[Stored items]
========================================================================

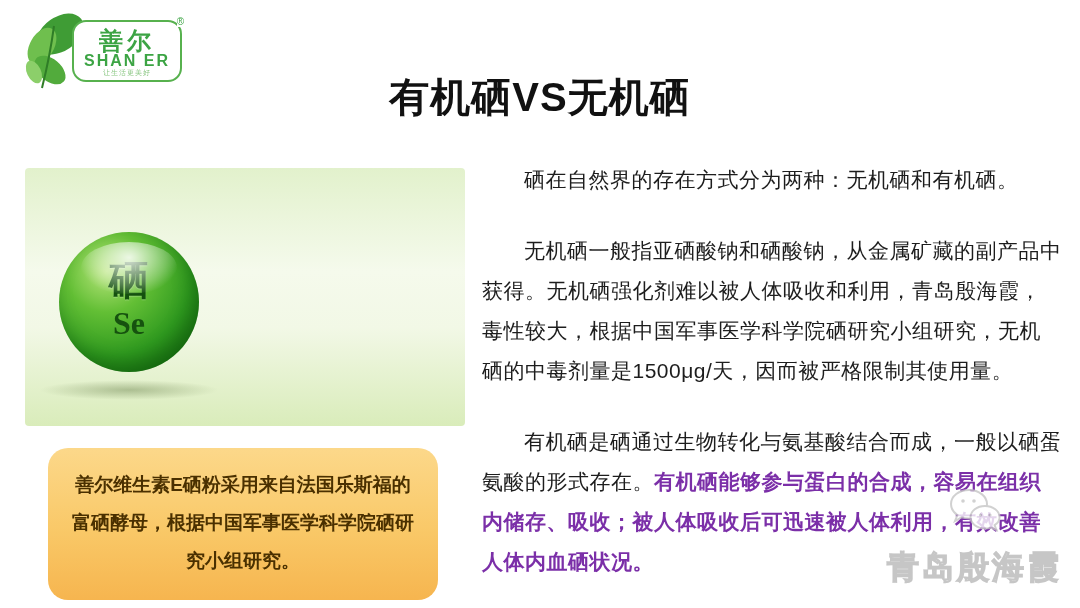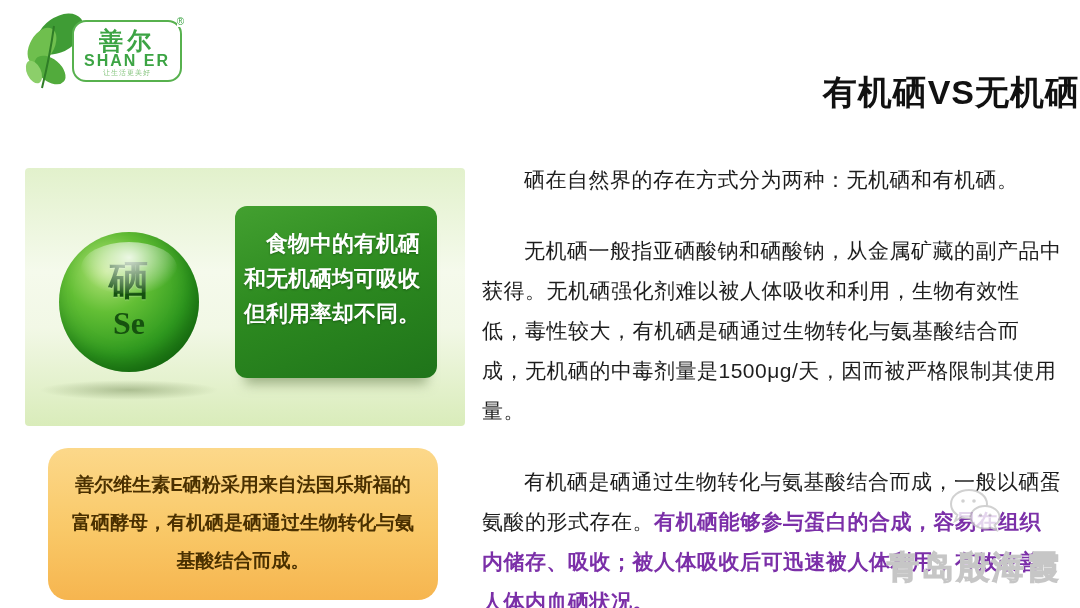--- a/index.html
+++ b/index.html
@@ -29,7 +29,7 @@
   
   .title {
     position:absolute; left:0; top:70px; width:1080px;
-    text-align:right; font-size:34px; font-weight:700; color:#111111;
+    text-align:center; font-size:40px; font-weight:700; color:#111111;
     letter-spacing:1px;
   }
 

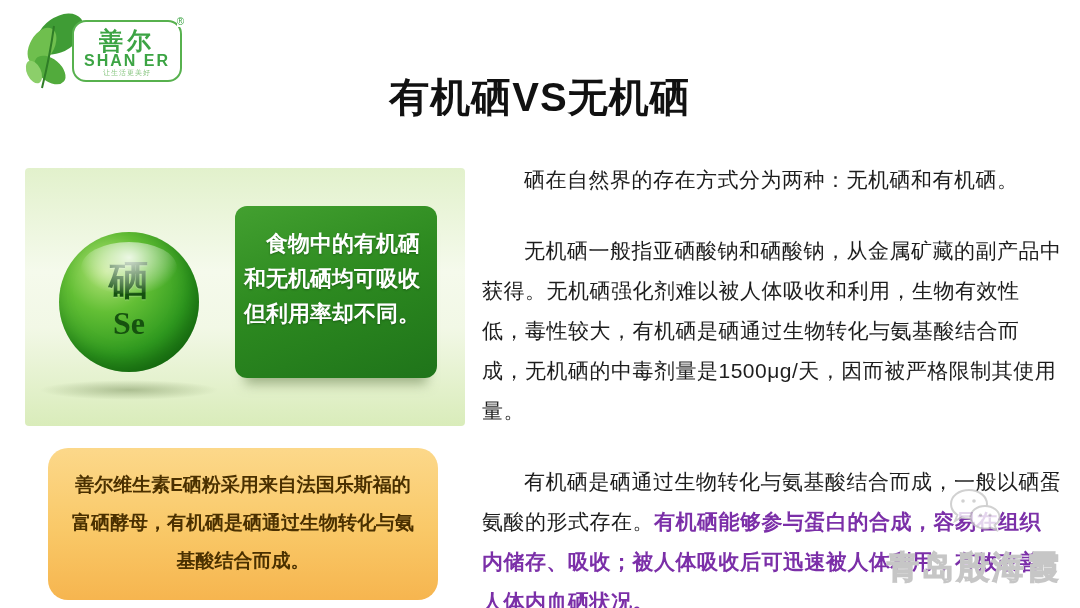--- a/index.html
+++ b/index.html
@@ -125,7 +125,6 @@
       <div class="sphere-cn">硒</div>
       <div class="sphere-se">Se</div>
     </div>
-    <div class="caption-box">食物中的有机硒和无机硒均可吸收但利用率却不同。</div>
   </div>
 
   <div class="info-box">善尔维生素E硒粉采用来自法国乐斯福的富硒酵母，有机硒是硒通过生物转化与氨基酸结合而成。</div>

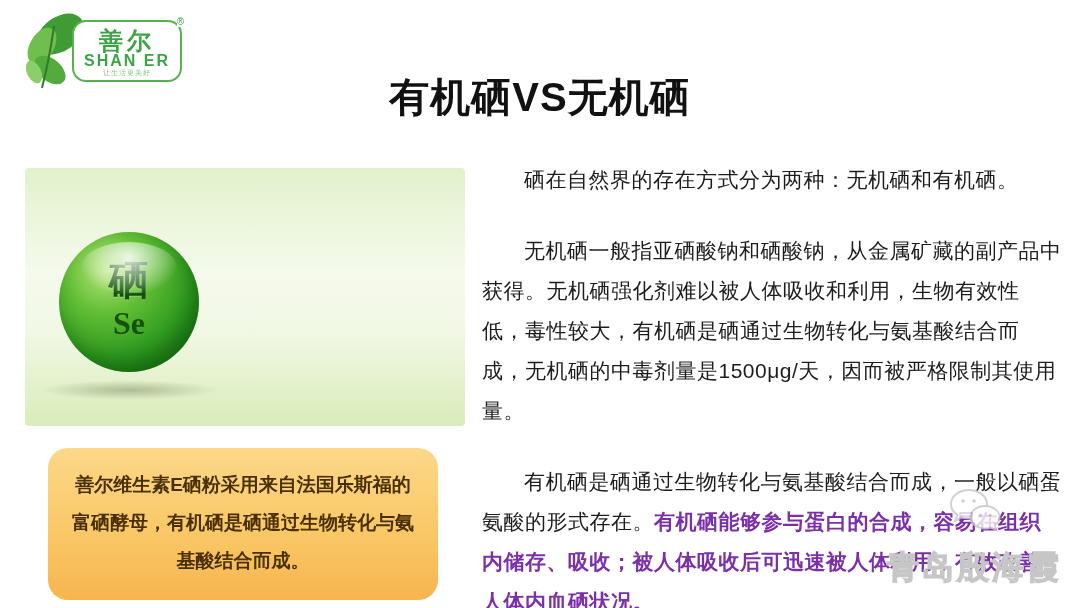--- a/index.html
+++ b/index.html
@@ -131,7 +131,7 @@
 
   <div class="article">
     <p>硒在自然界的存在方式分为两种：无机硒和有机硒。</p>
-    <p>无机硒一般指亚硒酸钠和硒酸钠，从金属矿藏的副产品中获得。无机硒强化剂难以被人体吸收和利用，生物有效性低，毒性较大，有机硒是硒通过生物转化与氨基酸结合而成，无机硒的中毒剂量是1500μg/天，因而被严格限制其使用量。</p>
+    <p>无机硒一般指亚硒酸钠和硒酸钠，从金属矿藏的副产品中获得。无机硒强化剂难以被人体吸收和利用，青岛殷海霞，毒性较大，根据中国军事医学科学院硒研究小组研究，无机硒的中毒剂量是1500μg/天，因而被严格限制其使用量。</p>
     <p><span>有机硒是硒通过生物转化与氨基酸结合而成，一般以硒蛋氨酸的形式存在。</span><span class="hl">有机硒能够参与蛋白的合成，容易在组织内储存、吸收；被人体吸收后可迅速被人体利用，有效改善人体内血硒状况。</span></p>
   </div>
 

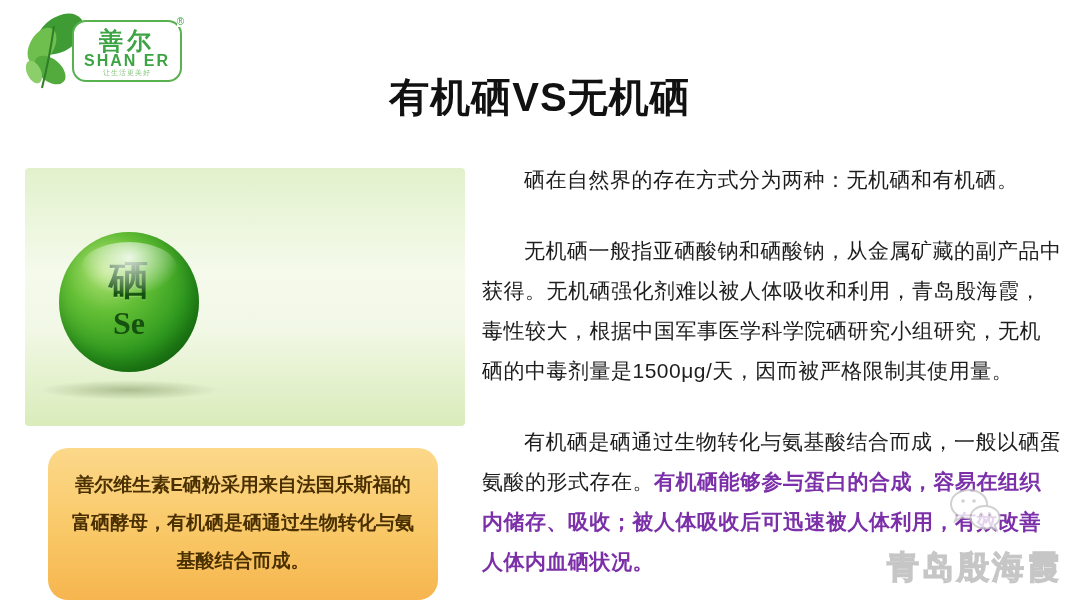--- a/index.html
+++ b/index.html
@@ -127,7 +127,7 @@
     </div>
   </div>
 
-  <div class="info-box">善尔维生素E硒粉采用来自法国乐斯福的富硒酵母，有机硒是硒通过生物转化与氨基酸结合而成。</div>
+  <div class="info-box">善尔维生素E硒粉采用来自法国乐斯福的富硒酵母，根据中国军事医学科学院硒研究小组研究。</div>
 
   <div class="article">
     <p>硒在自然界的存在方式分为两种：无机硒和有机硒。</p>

========================================================================

What is required: Wherever the word "size" appears in the records above, copy that line.

Response box:
-    text-align:right; font-size:34px; font-weight:700; color:#111111;
+    text-align:center; font-size:40px; font-weight:700; color:#111111;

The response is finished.